Personal information
- Born: May 2, 1988 (age 38) Atlanta, Georgia
- Listed height: 6 ft 5 in (1.96 m)
- Listed weight: 220 lb (100 kg)

Career information
- High school: C. Leon King (Tampa, Florida)
- College: Georgia Perimeter (2010–2011); South Florida (2012–2014); Troy (2014–2015);
- NBA draft: 2015: undrafted
- Playing career: 2015–2023
- Position: Shooting guard / small forward

Career history
- 2015–2016: Trotamundos
- 2016: Kymis
- 2016–2017: Club Trouville
- 2017–2018: Universidad de Concepción
- 2018: Al-Fateh
- 2018: Ostioneros de Guaymas
- 2018: AS Salé
- 2022: Broncos de Caracas
- 2023: Brillantes del Zulia

Career highlights
- GCAA Freshman of the Year (2011); First-team All-GCAA (2011); Latinbasket.com All-Chilean Liga Nacional Honorable Mention (2018); Asia-Basket.com All-Saudi Arabian SBL Second Team (2018); Asia-Basket.com Saudi Arabian SBL All-Imports Team (2018); Afrobasket.com All-Libyan League Finals MVP (2021); Afrobasket.com All-Libyan League Second Team (2021); Afrobasket.com Libyan League All-Imports Team (2021);

= Musa Abdul-Aleem =

American basketball player

Musa Abdul-Aleem (born May 2, 1988) is an American basketball player who played for AS Salé of the Nationale 1. After two years at Georgia Perimeter College, two years at South Florida and one year at Troy, Abdul-Aleem entered the 2015 NBA draft but was not selected in the draft's two rounds.

==High school career==
Abdul-Aleem played high school basketball at C. Leon King High School, in Tampa, Florida.

==College career==

===Georgia Perimeter College (2010-2012)===
Abdul-Aleem played college basketball at Georgia Perimeter College from 2010 to 2012. He was Freshman Player of the Year in the Georgia Collegiate Athletic Association as well as first team all-region and a member of the all-tournament team. He led the 2011 team in scoring with a 14.7 average.

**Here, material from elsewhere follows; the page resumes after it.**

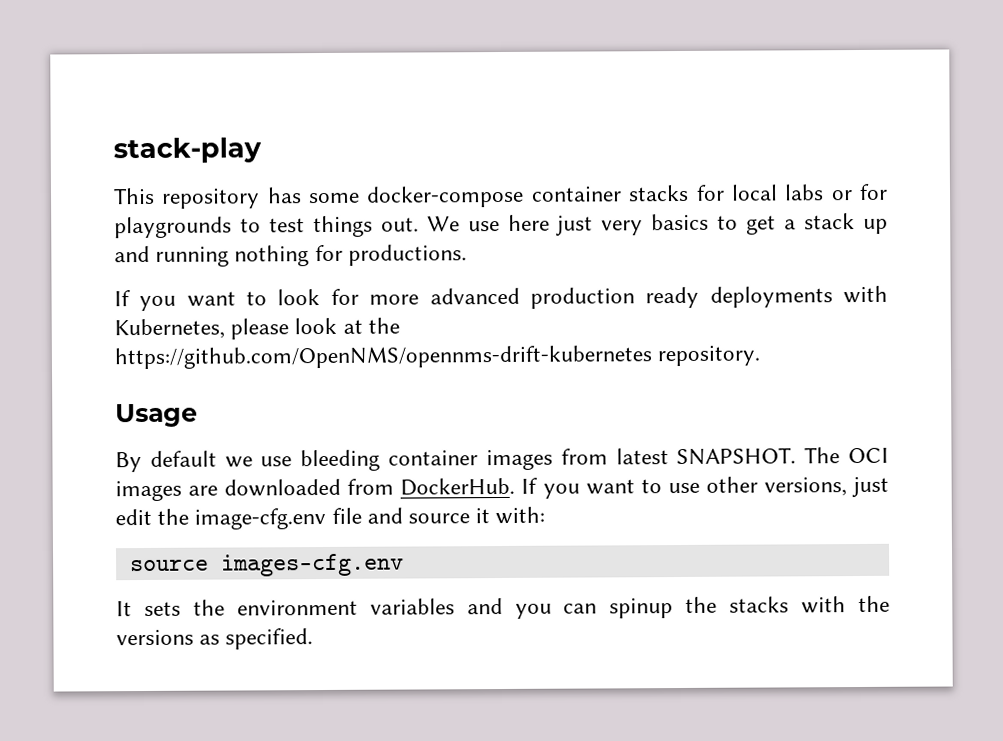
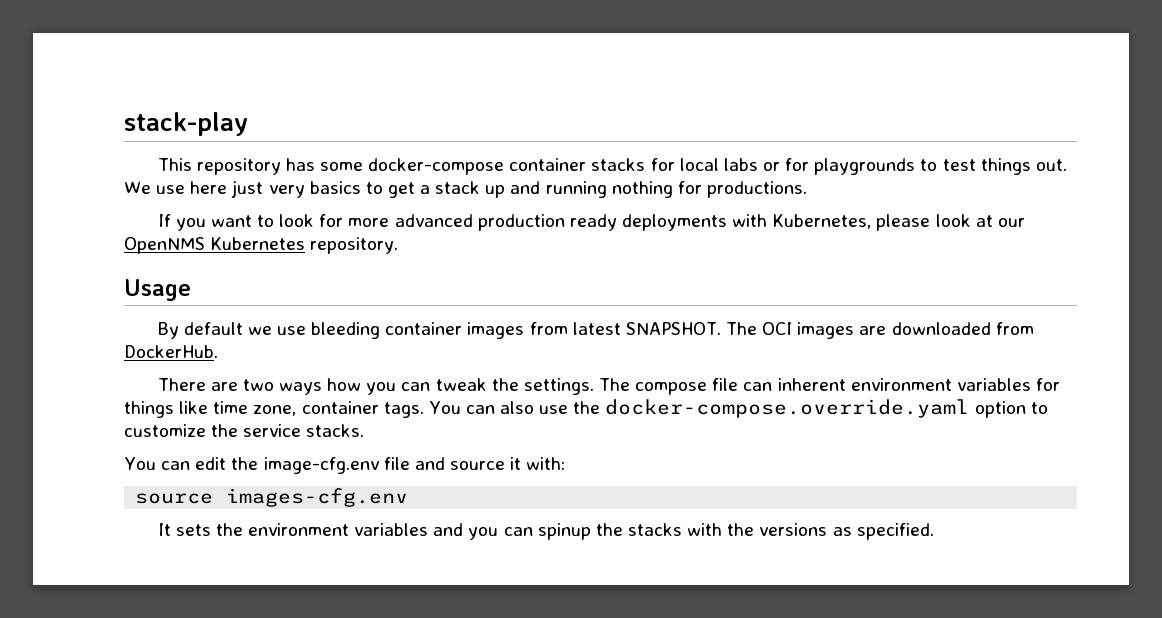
[367,317,400,334] [114,345,652,370] the https://github.com/OpenNMS/opennms-drift-kubernetes -> [997,218,1025,227] [124,237,306,254] our OpenNMS Kubernetes
[521,476,890,499] If you want to use other versions, just -> [157,378,1060,395] [124,399,1048,418] [124,424,365,437] [124,457,191,470] // There are two ways how you can tweak the settings. The compose file can inherent environment variables for things like time zone, container tags. You can also use the docker-compose.override.yaml option to customize the service stacks. // You can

===University of South Florida (2012-2014)===
Abdul-Aleem attended University of South Florida from 2012-2014. During the 2012-2013 season, he missed 22 games throughout the year due to various injuries. He played his first game against Oklahoma State University after missing the first seven games due to a foot injury.

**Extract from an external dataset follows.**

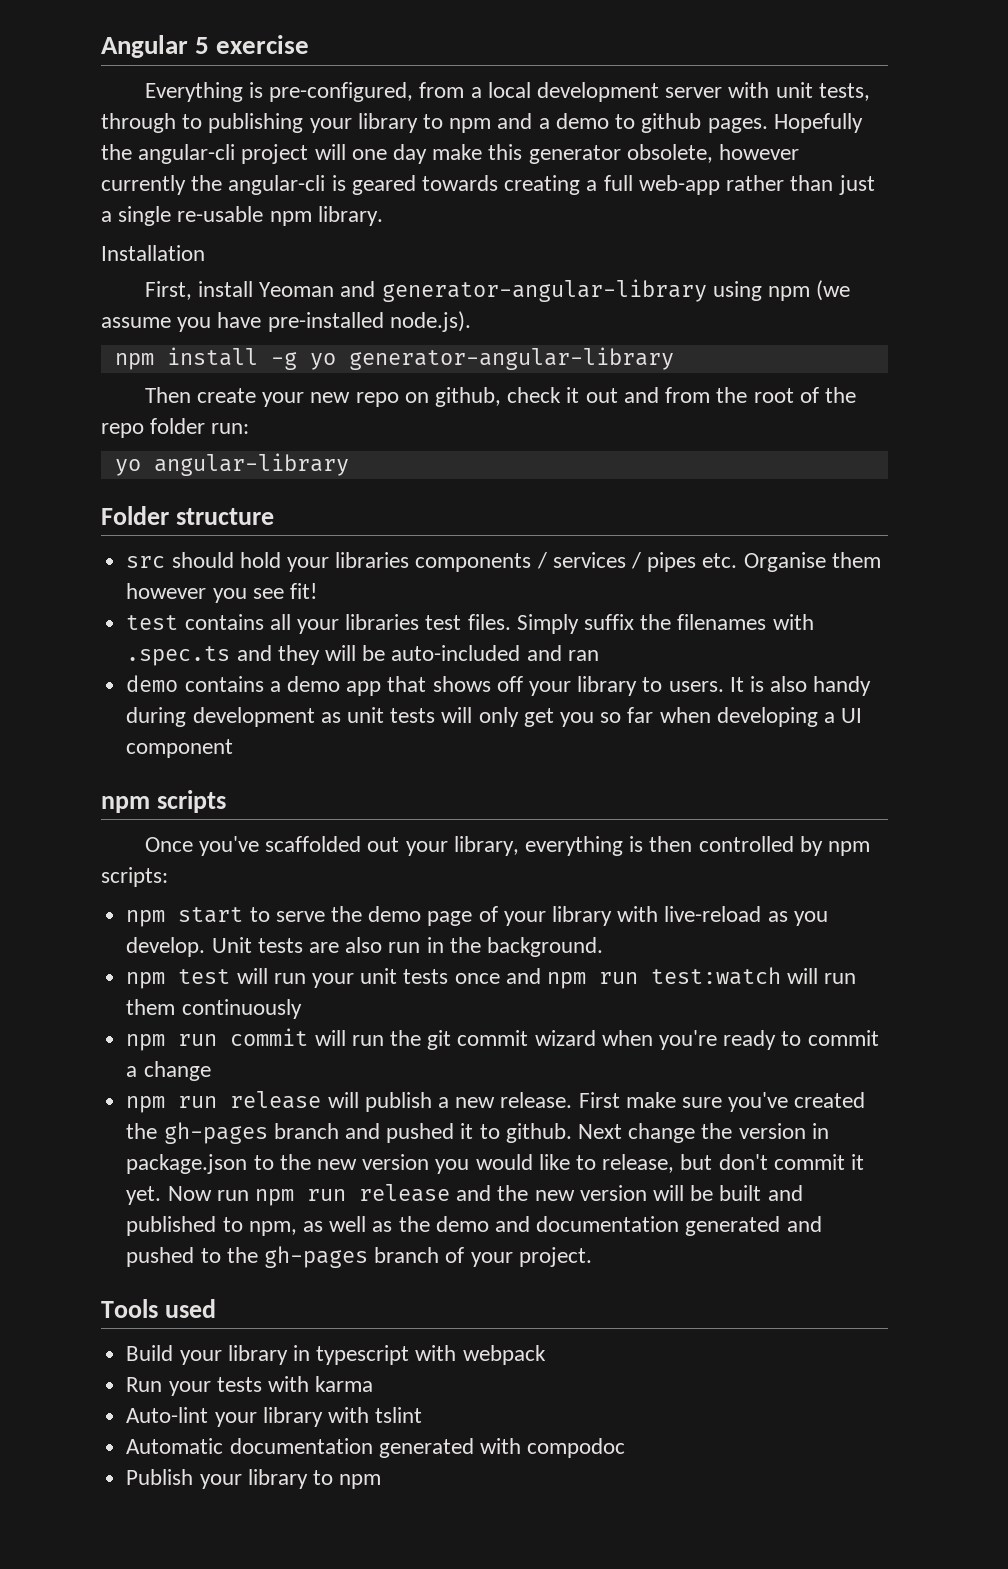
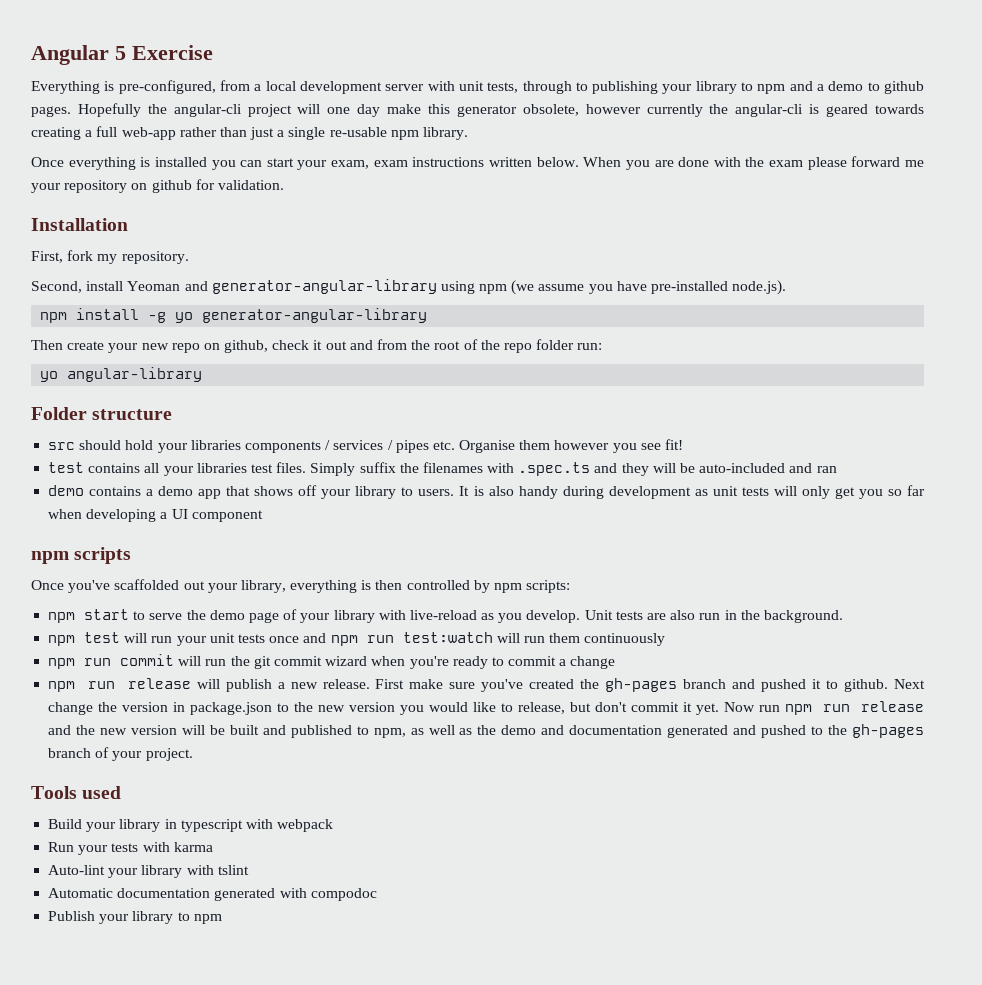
[216,35,310,54] exercise -> [132,45,213,60] Exercise
[101,245,205,261] [144,281,192,300] Installation // First, -> [31,156,924,170] [31,179,284,193] [31,218,128,231] [31,250,189,264] [31,281,82,293] Once everything is installed you can start your exam, exam instructions written below. When you are done with the exam please forward me your repository on github for validation. // Installation // First, fork my repository. // Second,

During the 2013-2014 season, he missed 14 games throughout the year due to injuries and other reasons. He averaged 4.1 points and 1.5 rebounds. He graduated in December with a degree in Leadership Studies and had one season of eligibility remaining.

===Troy University (2014-2015)===
For his final year of eligibility, Abdul-Aleem attended Troy University where he played in 28 games and averaged 16 points, 4.8 rebounds

==Professional career==
Abdul-Aleem's professional career started in the 2015–16 season with Trotamundos de Carabobo of the Venezuela's Liga Profesional de Baloncesto. He appeared in 19 games for Trotamundos, averaging 14.8 points, 3.9 rebounds and 1.3 assists per game.

On July 14, 2016, Abdul-Aleem signed with the newly promoted to the Greek Basket League club Kymis. However, he left the team after appearing in two games. On December 21, 2016, Abdul-Aleem joined Club Trouville of the Uruguayan Basketball League.

On September 17, 2018, he joined AS Salé of the Moroccan Nationale 1.

On March 4, 2023, he joined Brillantes de Zulia in the Superliga Profesional de Baloncesto.

==Personal life==
He is the son of Rashad Abdul-Aleem and has three brothers: Zayd, Anwar and Muhammad. He also has two sisters: Aligyah and Jumu'ah.